In Stensyl's Canvas, this structure maps cleanly onto a node-based workflow. Build a Canvas flow where the character anchor and the style directive live in a shared text node. Pipe that node's output into each Image Generate node alongside the per-scene prompt. Updating the anchor in the shared node updates every downstream scene at once, which is a practical advantage on longer projects where you refine the anchor after the first generation pass.

A concrete example for exhibition designers: one shared node holds the brand character description and the style directive (flat vector aesthetic, brand palette, clean white ground). Four Image Generate nodes each receive a different booth context: entry hall, product display zone, lounge seating area, exit experience. All four share the same character anchor and style directive from the single upstream node. Change the character's jacket colour once, and all four scenes update on the next generation run.

The common mistake here is paraphrasing the anchor between scenes. Even swapping "crimson" for "red" or "slim" for "lean" introduces variation the model will act on. The anchor is not creative writing. It is a technical specification. Write it once, treat it as immutable, and put all the creative variation into Layer 2.

Three fixed layers, one variable layer. The anchor and style directive never change. Everything else does. That structure is what makes consistency scalable across a full project rather than a lucky coincidence on any given generation.
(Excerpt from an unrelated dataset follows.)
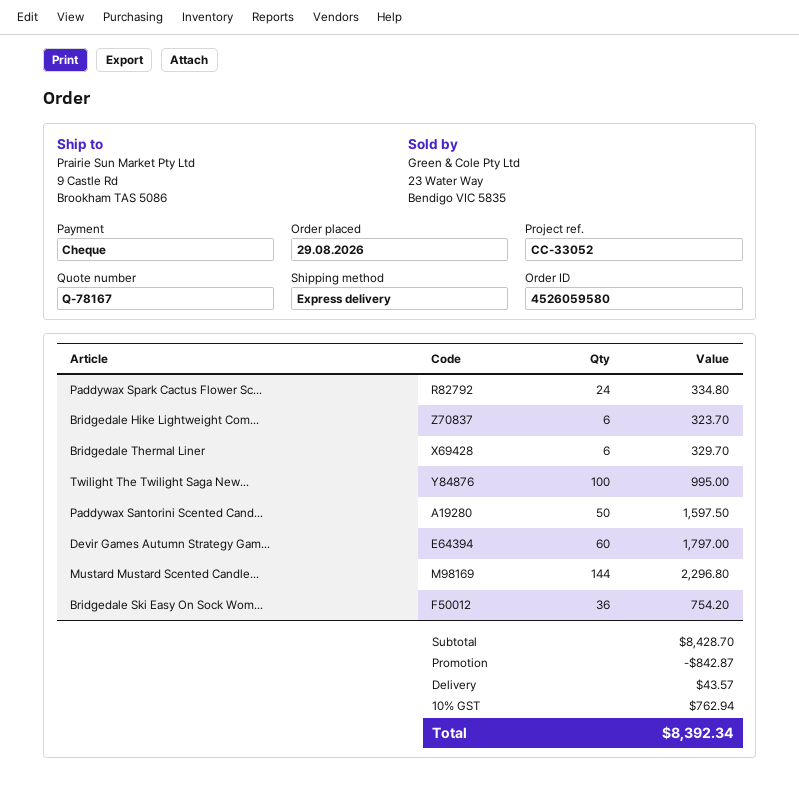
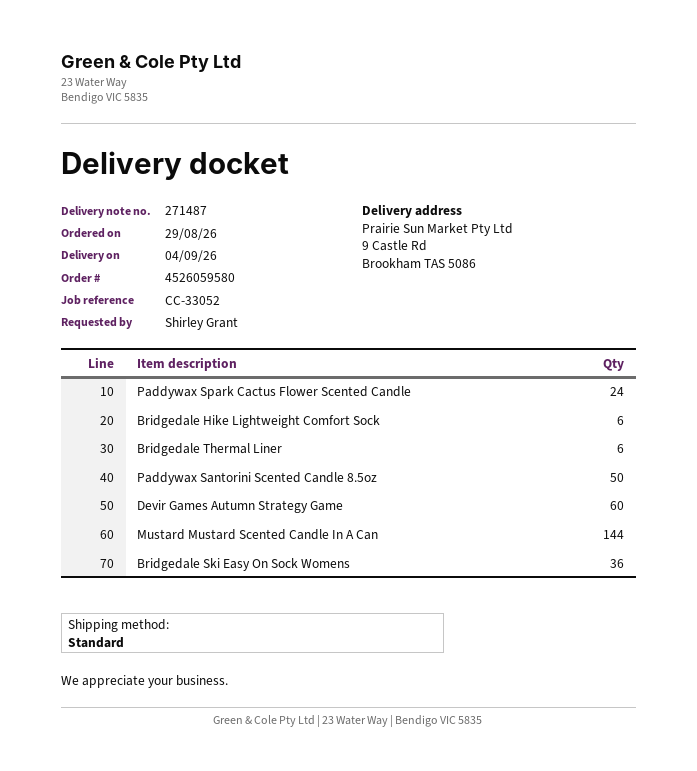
shipping method: express -> standard
Twilight The Twilight Saga New...: 100 -> none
Model Selection: Which Image Models Hold Character Best

Not all image models interpret detailed character anchors with equal fidelity. Some prioritise creative interpretation and stylistic expression. Others tend to follow precise textual instructions more literally. The difference matters when you have a 60-word anchor block that specifies exact colour codes and costume details.

Community reporting on generative AI platforms suggests that some models handle sequential character consistency better than others, though formal benchmarks comparing models on this specific task are sparse. This is largely practitioner knowledge built through iteration rather than published evaluation. Treat any model recommendation in this space as a strong hypothesis to test rather than a settled verdict.

The practical approach is straightforward: run the same anchor-plus-scene prompt through two or three models in Stensyl's Image generation surface and compare the outputs side by side before committing to a full sequence. Look specifically at facial structure, costume component retention, and colour accuracy against your anchor specification. One round of model selection at the start of a project is worth far more than trying to compensate for drift across thirty generated frames.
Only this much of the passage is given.